Generate reduce #960

SohamTamba · 2018-07-31T22:07:52Z

mapreduce expects other processors to have access to data.
Otherwise, it executes sequentially.

I used @threads instead to run it in parallel.

cc @somil55

codecov · 2018-07-31T22:15:27Z

Codecov Report

Merging #960 into master will increase coverage by <.01%.
The diff coverage is 100%.

@@            Coverage Diff             @@
##           master     #960      +/-   ##
==========================================
+ Coverage   99.85%   99.85%   +<.01%     
==========================================
  Files          78       79       +1     
  Lines        2669     2677       +8     
==========================================
+ Hits         2665     2673       +8     
  Misses          4        4

dsrivastavv · 2018-08-01T09:10:43Z

@SohamTamba This should work for now but how about doing it in a distributed way? You might get a better performance using pmap and then reducing it at the main worker

SohamTamba · 2018-08-01T11:37:01Z

This issue with pmap is it will use Reps*nv(g) memory.

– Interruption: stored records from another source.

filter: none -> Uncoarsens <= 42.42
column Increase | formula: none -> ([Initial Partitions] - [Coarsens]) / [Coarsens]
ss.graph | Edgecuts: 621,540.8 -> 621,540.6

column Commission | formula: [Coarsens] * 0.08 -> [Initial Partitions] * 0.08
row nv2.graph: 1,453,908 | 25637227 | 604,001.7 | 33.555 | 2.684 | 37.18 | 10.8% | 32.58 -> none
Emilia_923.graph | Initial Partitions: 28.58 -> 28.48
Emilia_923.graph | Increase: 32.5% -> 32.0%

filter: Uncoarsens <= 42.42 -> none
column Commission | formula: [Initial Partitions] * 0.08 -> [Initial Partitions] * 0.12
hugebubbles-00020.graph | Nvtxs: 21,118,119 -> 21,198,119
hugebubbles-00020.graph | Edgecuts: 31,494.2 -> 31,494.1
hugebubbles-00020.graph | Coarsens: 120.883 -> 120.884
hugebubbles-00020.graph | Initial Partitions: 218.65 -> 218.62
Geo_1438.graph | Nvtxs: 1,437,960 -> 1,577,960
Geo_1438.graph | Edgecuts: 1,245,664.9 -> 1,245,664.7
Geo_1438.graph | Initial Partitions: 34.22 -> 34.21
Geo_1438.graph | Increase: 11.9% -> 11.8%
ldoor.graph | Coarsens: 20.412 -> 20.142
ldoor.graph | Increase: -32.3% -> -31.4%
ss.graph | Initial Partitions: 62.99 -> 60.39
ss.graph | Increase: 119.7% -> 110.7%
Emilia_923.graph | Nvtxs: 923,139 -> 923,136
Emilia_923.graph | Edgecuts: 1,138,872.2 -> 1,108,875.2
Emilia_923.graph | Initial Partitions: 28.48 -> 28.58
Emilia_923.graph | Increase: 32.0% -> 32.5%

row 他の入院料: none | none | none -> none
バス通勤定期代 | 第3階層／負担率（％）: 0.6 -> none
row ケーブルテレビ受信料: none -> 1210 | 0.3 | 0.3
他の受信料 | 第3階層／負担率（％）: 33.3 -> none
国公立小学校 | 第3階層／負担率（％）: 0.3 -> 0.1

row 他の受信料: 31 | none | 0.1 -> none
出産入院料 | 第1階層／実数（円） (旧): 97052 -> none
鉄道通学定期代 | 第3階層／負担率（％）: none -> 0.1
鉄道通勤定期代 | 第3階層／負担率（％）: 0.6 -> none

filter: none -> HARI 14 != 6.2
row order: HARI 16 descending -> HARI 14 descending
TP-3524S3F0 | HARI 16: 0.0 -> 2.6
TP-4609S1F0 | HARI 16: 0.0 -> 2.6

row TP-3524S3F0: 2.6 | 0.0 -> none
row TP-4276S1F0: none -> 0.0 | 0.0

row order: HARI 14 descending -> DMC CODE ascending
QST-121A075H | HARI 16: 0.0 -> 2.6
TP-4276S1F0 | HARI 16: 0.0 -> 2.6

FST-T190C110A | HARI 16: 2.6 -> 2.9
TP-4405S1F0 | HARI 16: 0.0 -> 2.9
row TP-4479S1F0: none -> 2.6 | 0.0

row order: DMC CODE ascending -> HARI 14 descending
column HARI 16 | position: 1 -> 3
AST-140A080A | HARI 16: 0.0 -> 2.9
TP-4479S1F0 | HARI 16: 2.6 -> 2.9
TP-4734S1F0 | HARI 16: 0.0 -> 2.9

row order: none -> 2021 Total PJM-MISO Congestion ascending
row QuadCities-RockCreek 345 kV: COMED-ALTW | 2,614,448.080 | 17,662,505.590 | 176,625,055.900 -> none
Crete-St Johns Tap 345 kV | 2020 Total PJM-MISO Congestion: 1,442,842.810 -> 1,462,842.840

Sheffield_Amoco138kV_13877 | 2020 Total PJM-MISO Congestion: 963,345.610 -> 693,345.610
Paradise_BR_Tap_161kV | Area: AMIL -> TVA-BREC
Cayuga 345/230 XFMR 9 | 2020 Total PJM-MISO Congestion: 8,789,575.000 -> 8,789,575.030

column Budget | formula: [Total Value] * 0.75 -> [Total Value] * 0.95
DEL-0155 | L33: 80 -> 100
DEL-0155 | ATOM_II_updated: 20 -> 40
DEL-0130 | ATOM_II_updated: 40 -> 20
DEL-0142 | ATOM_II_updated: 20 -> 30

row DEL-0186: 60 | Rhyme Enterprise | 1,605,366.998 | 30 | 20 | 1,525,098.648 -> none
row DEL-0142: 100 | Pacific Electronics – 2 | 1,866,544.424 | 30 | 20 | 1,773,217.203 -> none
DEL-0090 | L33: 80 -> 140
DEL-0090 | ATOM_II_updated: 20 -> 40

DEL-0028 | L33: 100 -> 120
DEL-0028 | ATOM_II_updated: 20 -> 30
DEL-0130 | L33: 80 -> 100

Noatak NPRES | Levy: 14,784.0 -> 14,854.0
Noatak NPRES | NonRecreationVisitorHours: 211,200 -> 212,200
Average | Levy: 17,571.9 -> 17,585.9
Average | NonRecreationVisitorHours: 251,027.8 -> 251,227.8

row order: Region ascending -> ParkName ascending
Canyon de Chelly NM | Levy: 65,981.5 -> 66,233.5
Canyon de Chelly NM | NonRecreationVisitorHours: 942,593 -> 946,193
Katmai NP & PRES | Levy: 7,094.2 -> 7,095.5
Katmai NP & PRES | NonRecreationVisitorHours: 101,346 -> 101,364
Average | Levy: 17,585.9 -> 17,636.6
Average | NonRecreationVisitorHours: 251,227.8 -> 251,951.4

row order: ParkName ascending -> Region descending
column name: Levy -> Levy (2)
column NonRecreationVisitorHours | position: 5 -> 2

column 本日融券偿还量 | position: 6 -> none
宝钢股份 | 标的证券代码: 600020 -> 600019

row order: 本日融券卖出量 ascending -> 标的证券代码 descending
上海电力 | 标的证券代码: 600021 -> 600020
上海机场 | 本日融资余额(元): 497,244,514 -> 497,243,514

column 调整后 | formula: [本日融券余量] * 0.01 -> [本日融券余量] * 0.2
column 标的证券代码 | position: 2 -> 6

I tried using @distributed (with 4 workers) but it does not seem to improve performance.

function generate_min_set(g::AbstractGraph{T}, gen_func::Function, Reps::Integer) where T<:Integer

    min_set::Vector{T} = @distributed ((x::Vector{T}, y::Vector{T})->length(x)<length(y) ? x : y) for i in 1:Reps
        gen_func(g)
    end

    return min_set
end

dsrivastavv · 2018-08-01T11:41:42Z

ok!

dsrivastavv · 2018-08-01T11:42:24Z

@sbromberger Can you please review it?

SohamTamba · 2018-08-01T11:43:30Z

I'll make the change in generate_max_set along with the next Hueristic after this and VertexCover is accepted.
I'd prefer to merge as many PR's as possible before GSoC ends.

SohamTamba · 2018-08-01T12:39:41Z

@somil55
I coded a distributed implementation using remotecall_fetch.

For Ego Twitter graph which has 80,000 vertices, the threaded implementation has the same run time as the distributed implementation when Reps = 1000.

The run-time of the distributed increases because the graph has to be copied in every process.

Benefit of distributed: The code will be more memory efficient since the processes don't share memory.

Disadvantage of distributed: Each process must copy the graph, increasing run-time.

I think the threaded implementation would be better because it seems unlikely for Reps to be more than 100.

Let me know if you want me to PR the distributed implementation.

dsrivastavv · 2018-08-01T12:55:39Z

@SohamTamba In that case, threaded version seems more practical. What do you think @sbromberger?

sbromberger · 2018-08-01T13:27:42Z

Why not both with a kwarg in a wrapper function? parallel=: threads or something?

SohamTamba · 2018-08-01T15:31:48Z

That makes sense.

@threads is more suitable for this algorithm because it performs fast operations while iterating over the graph only once.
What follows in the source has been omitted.